> **Task goal**
Start at the top of the records and, please, print each line exactly through the line that contains "- [Location Callbacks]</div>", leaving out all pictures.

Records for processing section start

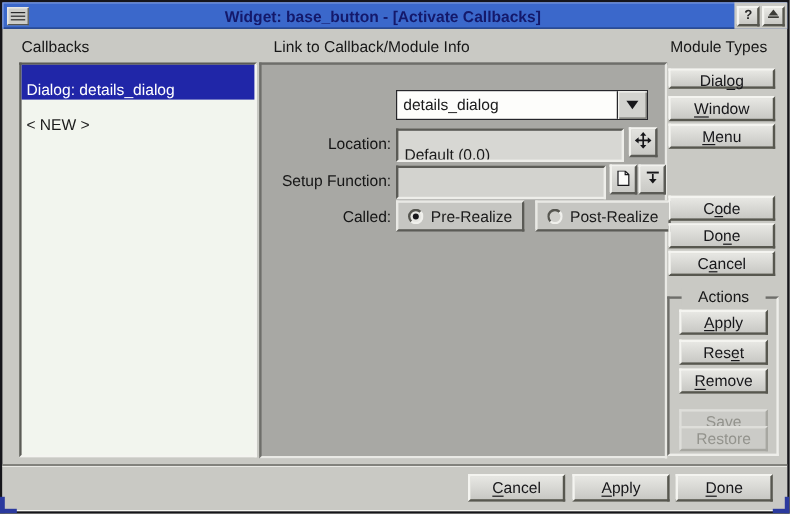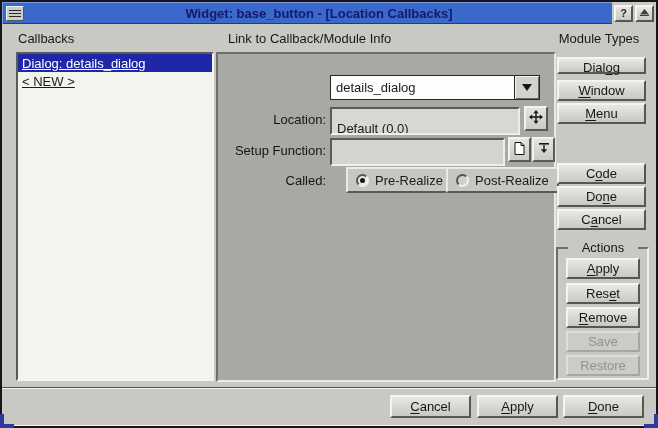--- a/index.html
+++ b/index.html
@@ -123,7 +123,7 @@
     <div class="menu-btn">
       <span style="display:contents"><i></i><i></i><i></i></span>
     </div>
-    <div class="tb-title">Widget: base_button - [Location Callbacks]</div>
+    <div class="tb-title">Widget: base_button - [Activate Callbacks]</div>
     <div class="tb-right">
       <div class="tb-btn">
         <span>?</span>

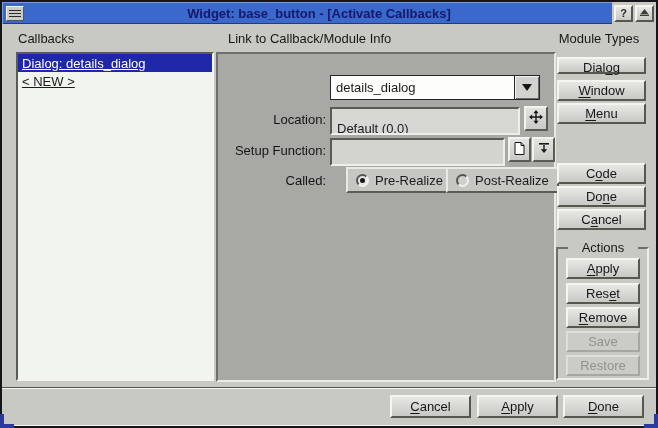--- a/index.html
+++ b/index.html
@@ -45,7 +45,7 @@
     position:absolute; left:16px; top:52px; width:198px; height:329px;
     background:#f2f5ee; border:2px solid; border-color:#5b5b56 #f4f4f0 #f4f4f0 #5b5b56;
   }
-  .list-item { height:18px; line-height:19px; padding:0 4px; white-space:nowrap; overflow:hidden;text-decoration:underline; }
+  .list-item { height:29px; line-height:19px; padding:11px 4px; white-space:nowrap; overflow:hidden; }
   .list-item.selected { background:#2026a8; color:#ffffff; }
   
   .panel {

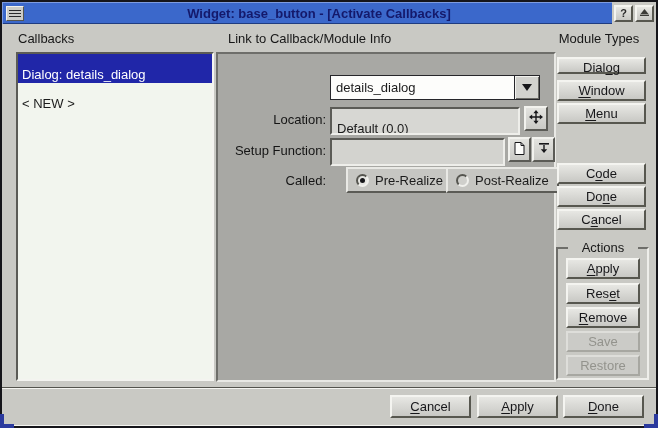--- a/index.html
+++ b/index.html
@@ -190,7 +190,7 @@
   </div>
 
   <div class="flabel" style="left:226px; top:173px; width:100px;">Called:</div>
-  <div class="choice" style="left:330px;margin-left:16px;">
+  <div class="choice" style="left:330px;">
     <span class="radio on"></span>
     <span>Pre-Realize</span>
   </div>

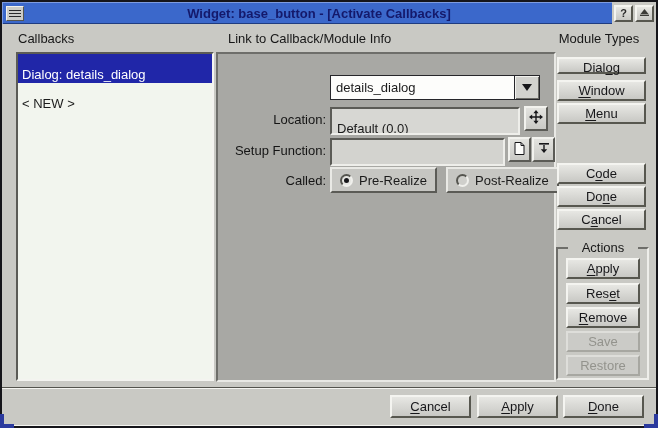--- a/index.html
+++ b/index.html
@@ -213,7 +213,7 @@
   <div class="btn" style="left:566px; top:258px; width:74px; height:21px;"><span class="mn">A</span>pply</div>
   <div class="btn" style="left:566px; top:283px; width:74px; height:21px;">Res<span class="mn">e</span>t</div>
   <div class="btn" style="left:566px; top:307px; width:74px; height:21px;"><span class="mn">R</span>emove</div>
-  <div class="btn disabled" style="left:566px; top:331px; width:74px; height:21px;">Save</div>
+  <div class="btn disabled" style="left:566px; top:341px; width:74px; height:21px;">Save</div>
   <div class="btn disabled" style="left:566px; top:355px; width:74px; height:21px;">Restore</div>
 
   <div class="footer">

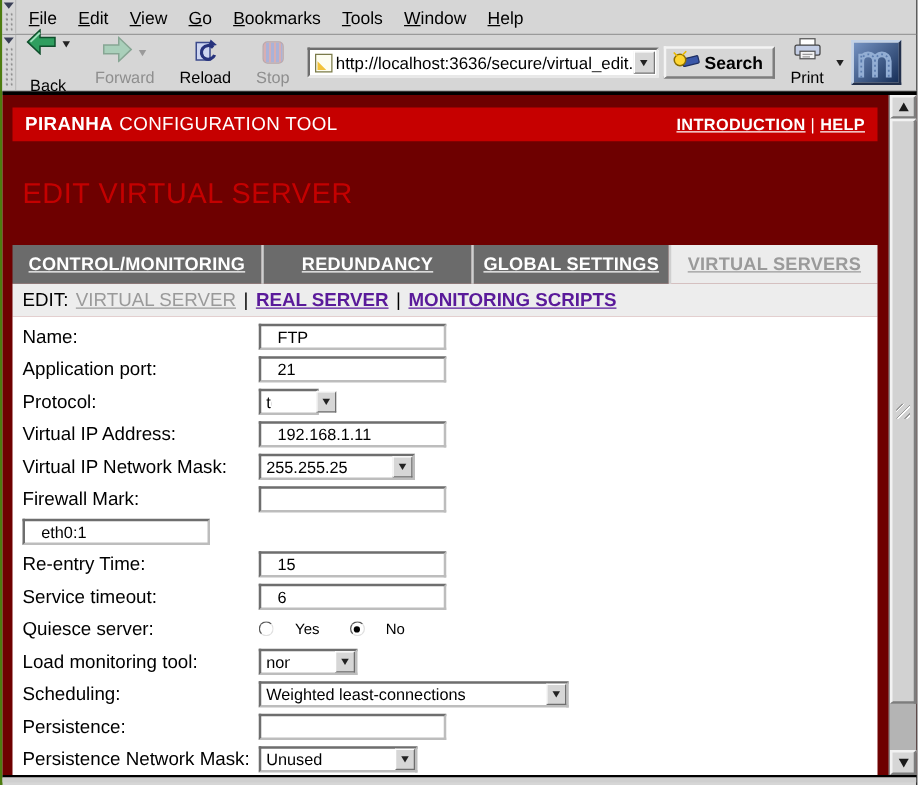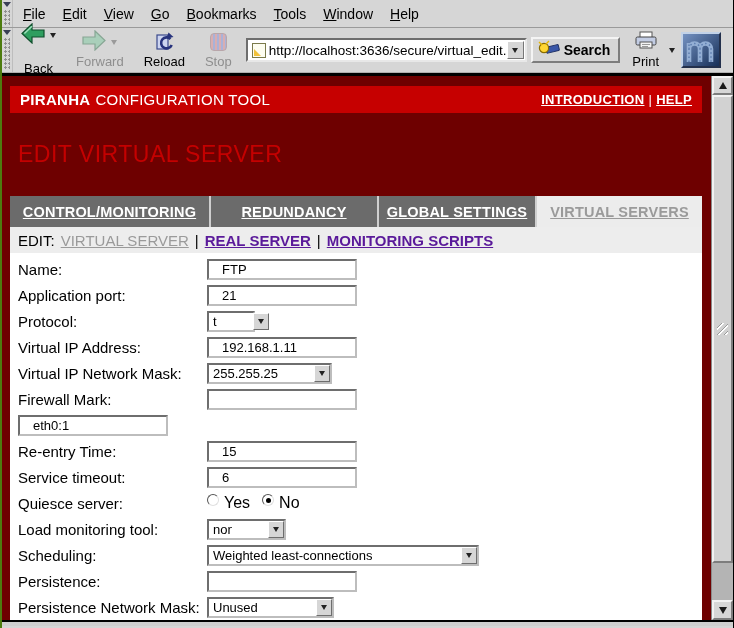--- a/index.html
+++ b/index.html
@@ -90,7 +90,7 @@
   .sel .sbtn .drop-tri { margin:0; border-left-width:3.5px; border-right-width:3.5px; border-top-width:5px; }
   .w48 { width:48px; } .w125 { width:125px; } .w70 { width:79px; } .w308 { width:272px; } .w127 { width:127px; }
 
-  .radio-row { display:flex; font-size:16px; }
+  .radio-row { display:flex; align-items:center; font-size:12px;gap:12px; }
   .radio { width:12px; height:12px; border-radius:50%; background:#fff; border:1px solid; border-color:#555 #e0e0e0 #e0e0e0 #555; margin-right:5px; display:flex; align-items:center; justify-content:center; cursor:pointer; }
   .radio.on::after { content:""; width:5px; height:5px; border-radius:50%; background:#000; }
   .radio-lbl { margin-right:12px; }

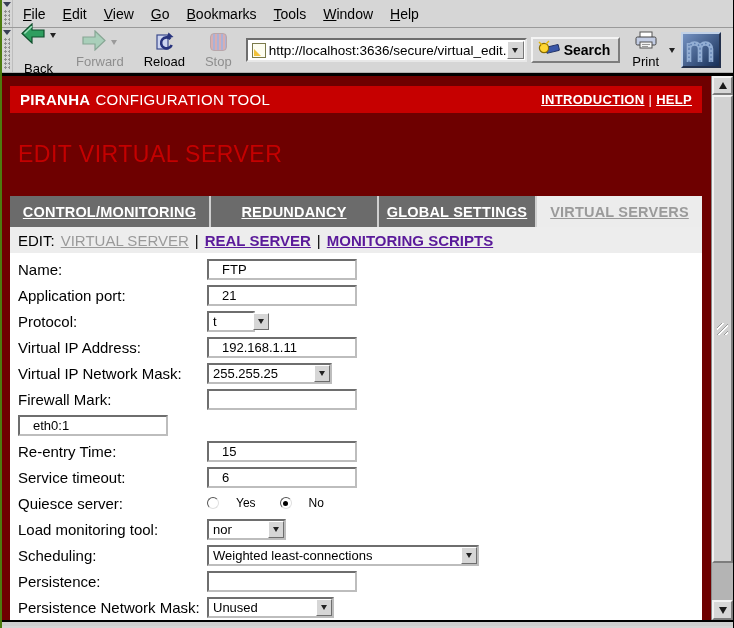--- a/index.html
+++ b/index.html
@@ -88,7 +88,7 @@
   .sel .stxt { flex:1; font-size:13px; padding:1px 4px 0 4px; white-space:nowrap; overflow:hidden; }
   .sel .sbtn { width:16px; background:#d6d6d6; border:1px solid; border-color:#fff #6e6e6e #6e6e6e #fff; display:flex; align-items:center; justify-content:center; flex:none; }
   .sel .sbtn .drop-tri { margin:0; border-left-width:3.5px; border-right-width:3.5px; border-top-width:5px; }
-  .w48 { width:48px; } .w125 { width:125px; } .w70 { width:79px; } .w308 { width:272px; } .w127 { width:127px; }
+  .w48 { width:48px; } .w125 { width:125px; } .w70 { width:79px; } .w308 { width:248px; } .w127 { width:127px; }
 
   .radio-row { display:flex; align-items:center; font-size:12px;gap:12px; }
   .radio { width:12px; height:12px; border-radius:50%; background:#fff; border:1px solid; border-color:#555 #e0e0e0 #e0e0e0 #555; margin-right:5px; display:flex; align-items:center; justify-content:center; cursor:pointer; }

Records for processing section end

> **Answer space**
--- a/index.html
+++ b/index.html
@@ -123,7 +123,7 @@
     <div class="menu-btn">
       <span style="display:contents"><i></i><i></i><i></i></span>
     </div>
-    <div class="tb-title">Widget: base_button - [Location Callbacks]</div>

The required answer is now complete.